▶ _Exercise_
Lines before the one containing "<div>Sports &amp; Entertainment</div>" are left out; that line and every line after it, through the end of the records, are to be reproduced exactly.

▶ _Data extract_
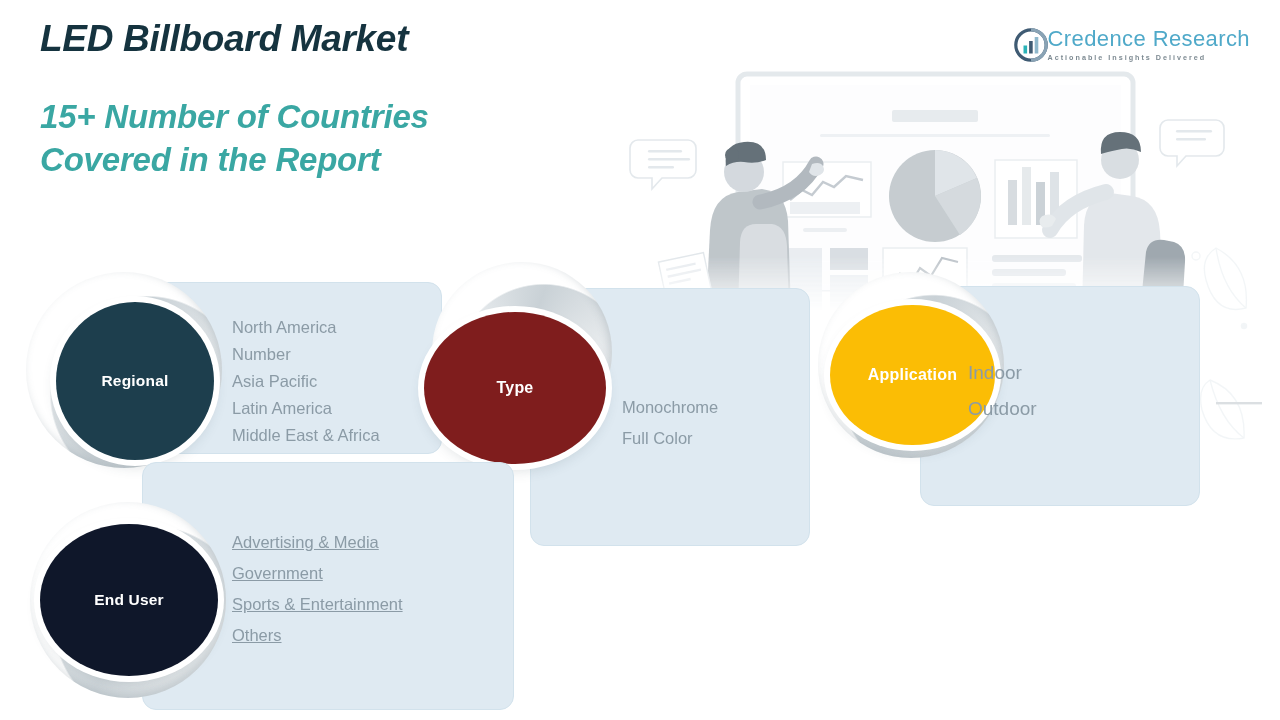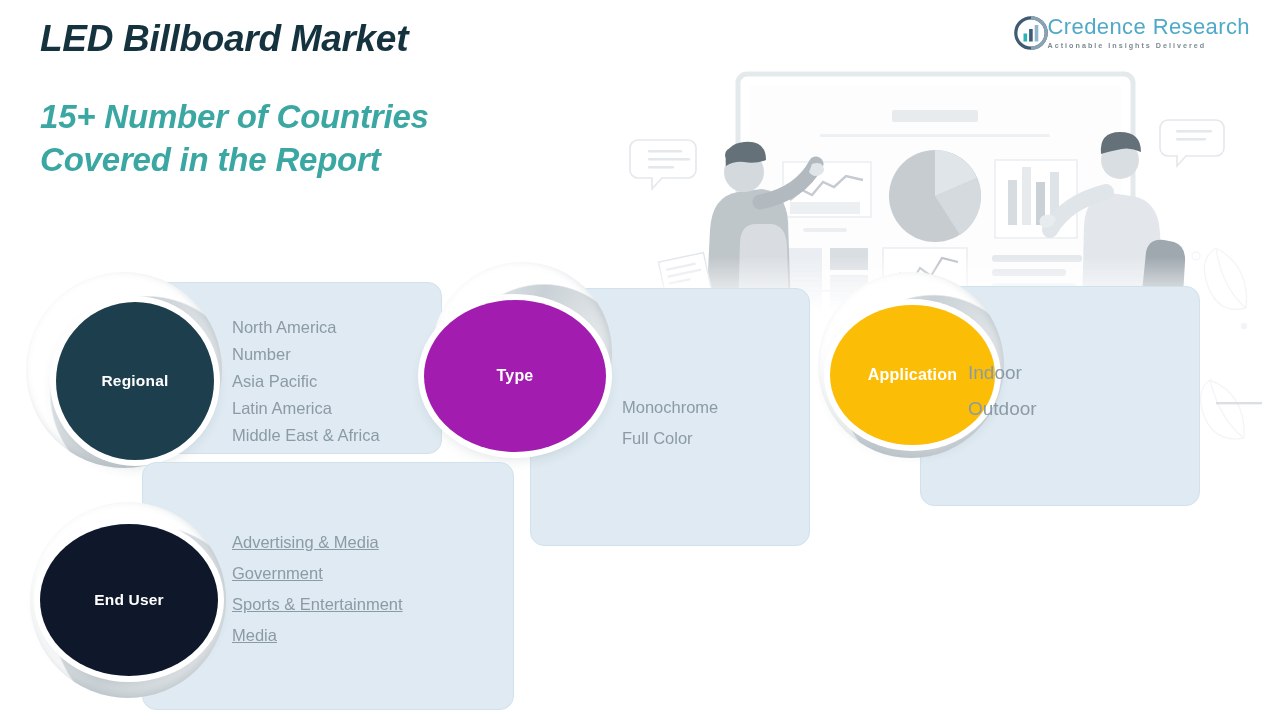--- a/index.html
+++ b/index.html
@@ -21,21 +21,21 @@
     white-space:nowrap;
   }
   .subtitle {
     position:absolute; left:40px; top:96px;
     font-size:33px; font-weight:700; font-style:italic;
     color:#3aa7a3; line-height:1.29; letter-spacing:-0.2px;
     white-space:pre-line;
   }
 
   
-  .logo { position:absolute; right:30px; top:16px; display:flex; align-items:center; gap:0; }
+  .logo { position:absolute; right:30px; top:28px; display:flex; align-items:center; gap:0; }
   .logo-mark { width:34px; height:34px; flex:0 0 auto; }
   .logo-text { display:flex; flex-direction:column; line-height:1; }
   .logo-name { font-size:22px; color:#4fa9c9; letter-spacing:0.4px; font-weight:400; white-space:nowrap;}
   .logo-tag {
     font-size:7.2px; color:#7d8a92; letter-spacing:2.0px;
     margin-top:4px; text-align:left; white-space:nowrap; font-weight:600;
   }
 
   
   .illus { position:absolute; left:620px; top:62px; width:620px; height:250px; opacity:.95; }
@@ -80,21 +80,21 @@
 
   
   #regional-card   { left:142px; top:282px;  width:300px; height:172px; }
   #regional-ring   { left:26px;  top:272px;  width:196px; height:196px; }
   #regional-circle { left:56px;  top:302px;  width:158px; height:158px; background:#1d3e4d; font-size:15.5px; }
   #regional-list   { left:232px; top:314px;  font-size:16.5px; line-height:1.63; }
 
   
   #type-card   { left:530px; top:288px; width:280px; height:258px; }
   #type-ring   { left:432px; top:262px; width:180px; height:180px; }
-  #type-circle { left:424px; top:300px; width:182px; height:152px; background:#a21caf; font-size:16px; border-radius:50%; }
+  #type-circle { left:424px; top:312px; width:182px; height:152px; background:#7f1d1d; font-size:16px; border-radius:50%; }
   #type-list   { left:622px; top:392px; font-size:16.5px; line-height:1.9; }
 
   
   #app-card    { left:920px; top:286px; width:280px; height:220px; }
   #app-ring    { left:818px; top:272px; width:186px; height:186px; }
   #app-circle  { left:830px; top:305px; width:165px; height:140px; background:#fbbd05; font-size:16px; }
   #app-list    { left:968px; top:355px; font-size:19px; line-height:1.9; }
 
   
   #end-card    { left:142px; top:462px; width:372px; height:248px; }
@@ -262,16 +262,16 @@
 
   <div class="card" id="end-card"></div>
   <div class="bubble-wrap ring" id="end-ring"></div>
   <div class="circle" id="end-circle">
     <span>End User</span>
   </div>
   <div class="list" id="end-list">
     <div>Advertising &amp; Media</div>
     <div>Government</div>
     <div>Sports &amp; Entertainment</div>
-    <div>Media</div>
+    <div>Others</div>
   </div>
 
 </div>
 
 </body></html>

▶ _Solution for this problem_
     <div>Sports &amp; Entertainment</div>
-    <div>Media</div>
+    <div>Others</div>
   </div>
 
 </div>
 
 </body></html>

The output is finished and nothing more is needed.